What to expect in therapy
Why would I need rehab therapy?
You’re recovering from an illness, a fall, surgery or a stroke, and you need a little help getting back to full strength.
Your doctor may have recommended physical therapy to re-teach your body how to move properly, occupational therapy to re-learn how to get around safely, or speech therapy to re-connect your brain and muscles so you can swallow and communicate more effectively.
This after-hospital care — also called post-acute rehabilitation, transitional care, rehab therapy or inpatient therapy — can help you return to everyday life as safely as possible.
Where do I go for therapy?
Long-term care hospitals, rehab centers, post-acute and skilled care centers, and nursing homes can provide your post-acute care, as can home healthcare providers.
Check your insurance policy and Medicare coverage to see what services they might help pay for, and where they might cover your stay.
At the Good Samaritan Society, we believe therapy should be about caring for the person, not just treating the injury.
If you choose to receive your therapy at one of our Good Samaritan Society locations, our team of expert therapists will guide, advise and encourage you, and our compassionate staff members will be here to address your wants, needs and even fears with love and kindness.
Before you leave the hospital:
- Once you’ve decided to receive therapy from the Good Samaritan Society, expect a welcome visit at the hospital from an admissions coordinator or social worker. This is a great time to ask questions and learn more about what to expect in your time at the Good Samaritan Society.
- Often, we will help you relocate to our center, but you may prefer a family member or friend help you.
Once you arrive at our location:
- After filling out admissions paperwork at our location, you’ll meet with a nurse who will take your vital signs.
- We’ll show you around the campus, help you settle into your post-acute suite, and make sure you have everything you need to feel at home during your recovery stay.
- Your family is very welcome to come for a tour, and is always encouraged to be a part of your stay here.
- Our therapists will meet with you in the first day or two for an evaluation. The therapists will test your physical capacity and ask a lot of questions about the environment you want to return to. Together, you’ll set your therapy goals.
How long will I be here?
It all depends on what you’re recovering from. It could be a few days or a few months.

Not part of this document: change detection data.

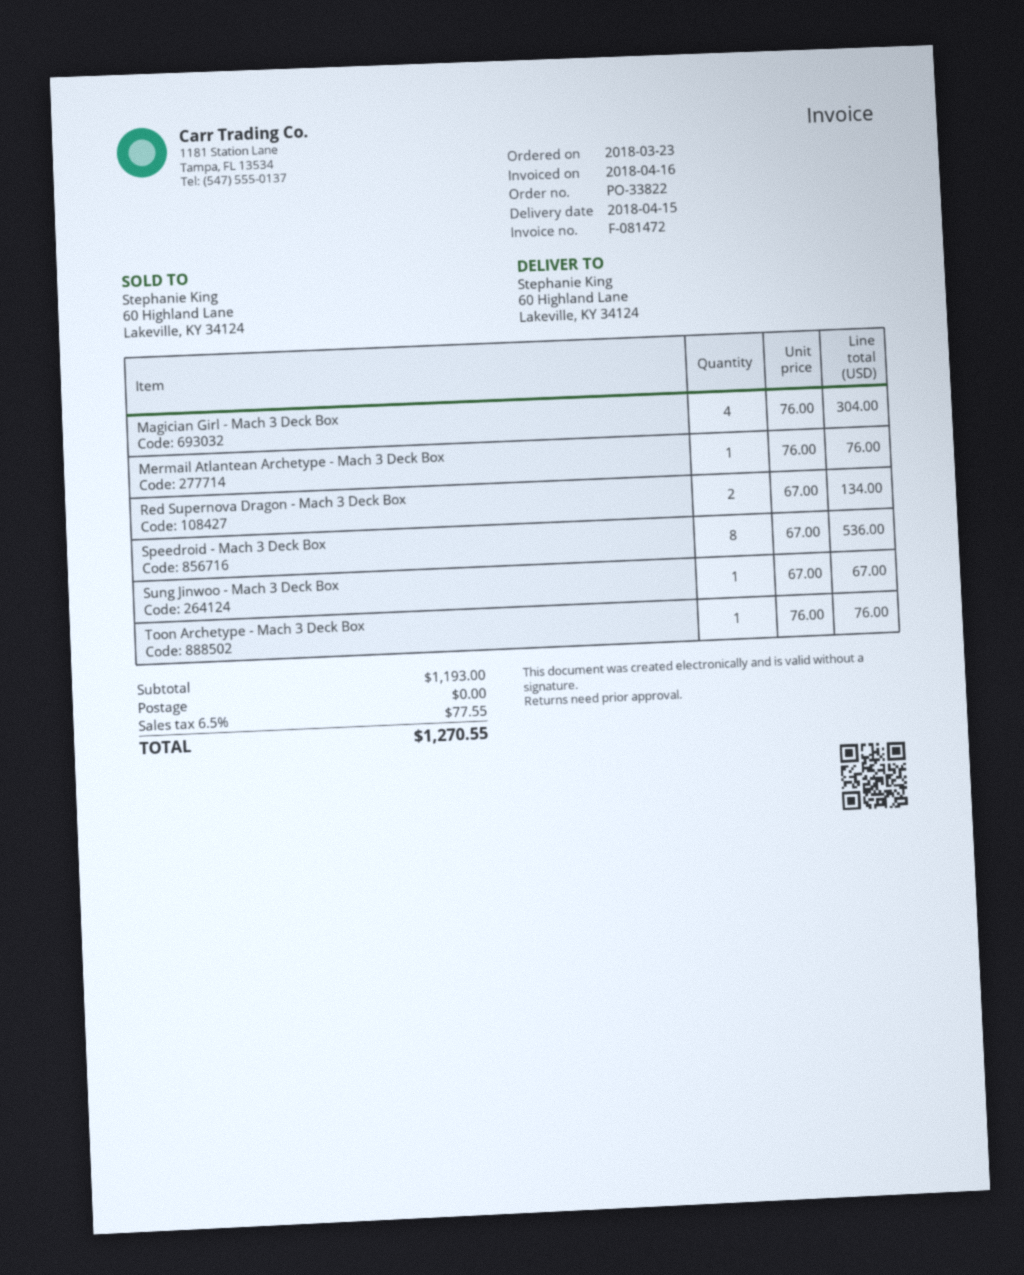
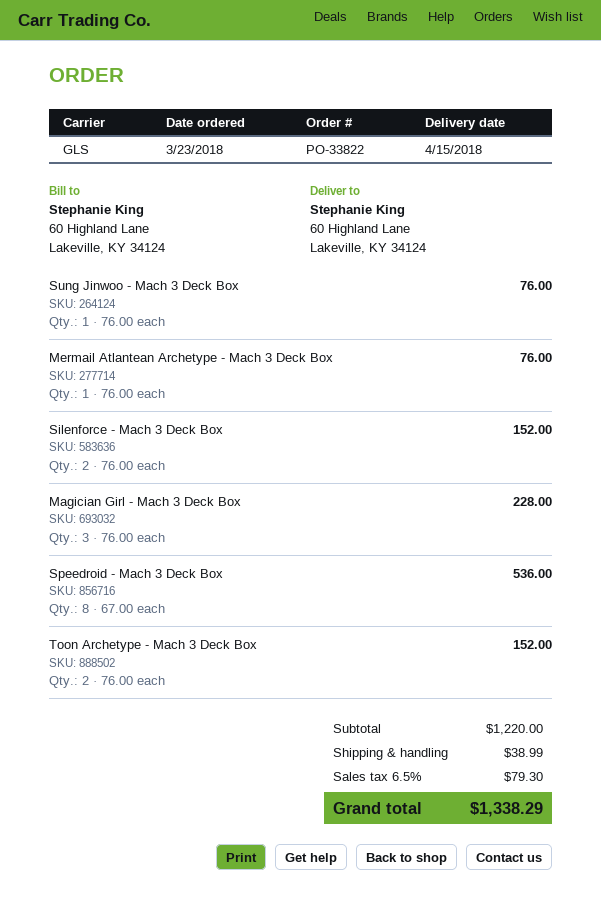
Magician Girl - Mach 3 Deck Box: 4 x 76.00 = 304.00 -> 3 x 76.00 = 228.00
Red Supernova Dragon - Mach 3 Deck Box: 2 x 67.00 = 134.00 -> none
Sung Jinwoo - Mach 3 Deck Box: 1 x 67.00 = 67.00 -> 1 x 76.00 = 76.00
Toon Archetype - Mach 3 Deck Box: 1 x 76.00 = 76.00 -> 2 x 76.00 = 152.00
Silenforce - Mach 3 Deck Box: none -> 2 x 76.00 = 152.00
subtotal: 1193.00 -> 1220.00
shipping: 0.00 -> 38.99
tax: 6.5% = 77.55 -> 6.5% = 79.30
total: 1270.55 -> 1338.29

Expect therapy six days a week, Monday through Saturday. Therapy sessions can last anywhere from 15 to 90 minutes.
You might have multiple therapy sessions per day, depending on your needs and progress in your recovery.
In general, for each day you are in the hospital, expect three days to recover.
What will I be doing?
Your exercises will likely focus on strength, endurance and balance.
Here are five common ones to expect:
1. Mobility exercises
We’ll start with exercises that help you move in bed, sit up, stand, get out of a chair, or move around with a wheelchair, walker or cane.
2. Range of motion exercises
Often coupled with weights or resistance bands, you’ll move your arms and legs to restore your muscle strength.
3. Cross-training cardio
You’ll likely use machines that have a low impact on your legs and arms to work your heart and build your endurance.
4. Balance exercises
To work on your balance, you may do things like weave around cones, pick objects off the floor, stand with your eyes closed, step backward or catch balls.
5. Occupational therapy
Therapists will help you restore daily skills like cooking, getting dressed, climbing stairs and putting on your shoes.
Your therapy sessions will be tailored to your individual needs, geared toward helping you feel like yourself again.
What about when I go home?
When it’s time to leave the Good Samaritan Society, we’ll do an in-home assessment with you to make sure it’s as safe as possible, and that you are able to do the activities you need in order to live there.
We’ll provide education and may recommend continued therapy to maintain your strength.